DrRich happens to believe that American society is essentially good, and constitutes the most ethical large and sustained social system that has yet been devised by mankind. Yet when pressed by economics, war, political strife, manifest destiny or a myriad of other stresses, even our government has behaved dismally and frankly unethically, and has done so on numerous occasions throughout its history. One merely needs to consider slavery, the Dred Scott decision, the Mexican-American war, the treatment of native Americans, World War II internment camps, and the Tuskegee study (DrRich ignores more recent history here to avoid stirring up still-fresh controversies) to get a taste of what kinds of government behavior we in our culture are capable of justifying to ourselves when under duress. (To put this in perspective, of course, other highly-developed Western cultures during the past century, where powerful sovereign authorities assumed the right to define ethical actions, performed atrocities that cause ours to pale in comparison. But this mitigation merely reinforces DrRich’s main point.)

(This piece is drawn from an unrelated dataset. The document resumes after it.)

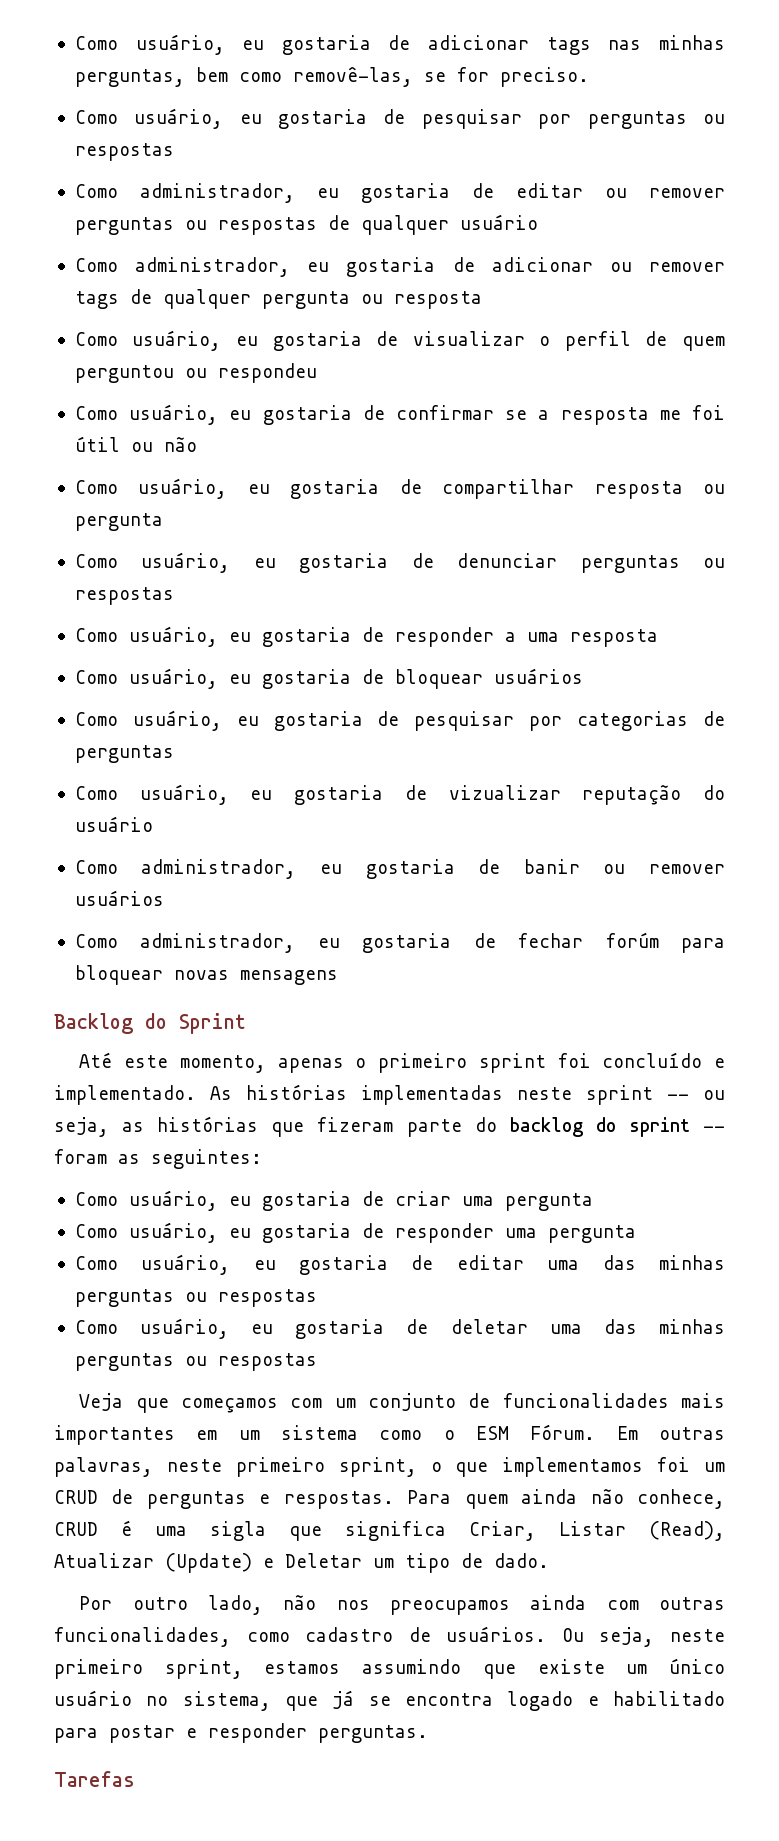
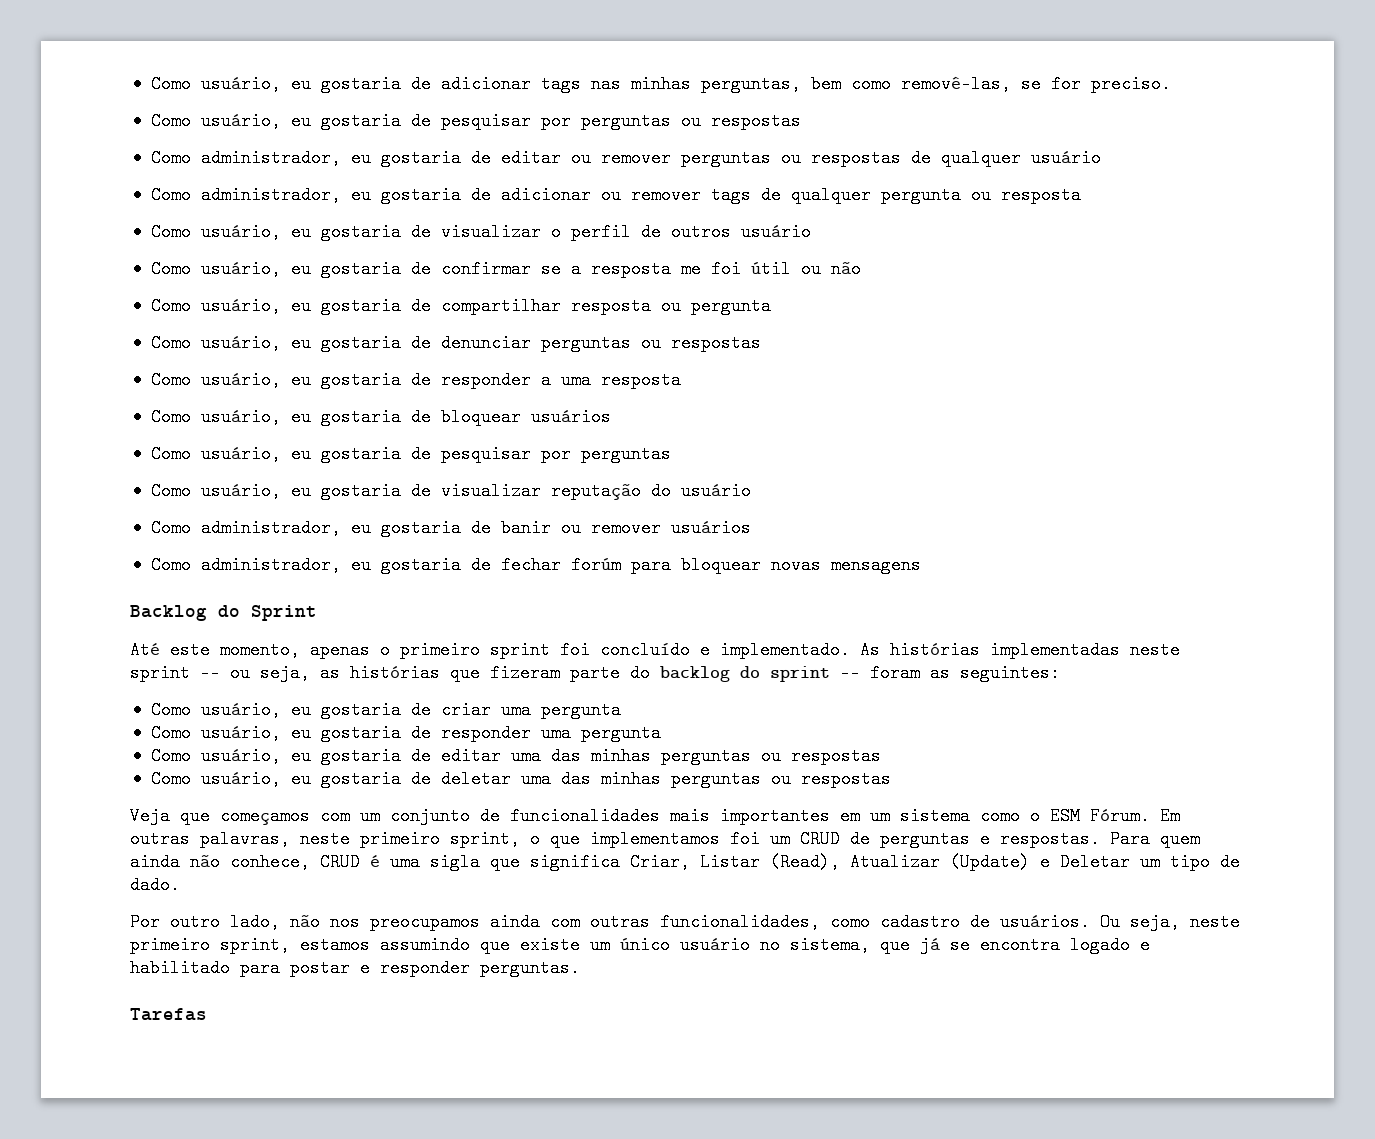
[682,336,726,351] [74,363,317,383] quem perguntou ou respondeu -> [670,223,811,241] outros usuário
[577,711,725,731] categorias de -> (571, 454) none
[448,785,561,800] vizualizar -> [440,482,541,500] visualizar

As DrRich has been fond of pointing out on this blog, the need to find ways to ration American healthcare covertly has created extreme duress within our healthcare system, and within the government and the insurance companies responsible for administering it. And as a result covert rationing has already produced deeply and widely distributed behaviors that are harmful, inefficient, unfair and yes, frankly unethical, which affect every aspect of American healthcare. Ceding to the state – desperate to ration healthcare in any manner it can get away with – the right to define what is medically ethical, and assigning to doctors the obligation of simply obeying, sounds to DrRich like a prescription for catastrophe.
And in this way, Progressive medical ethics has brought us to a very dangerous juncture.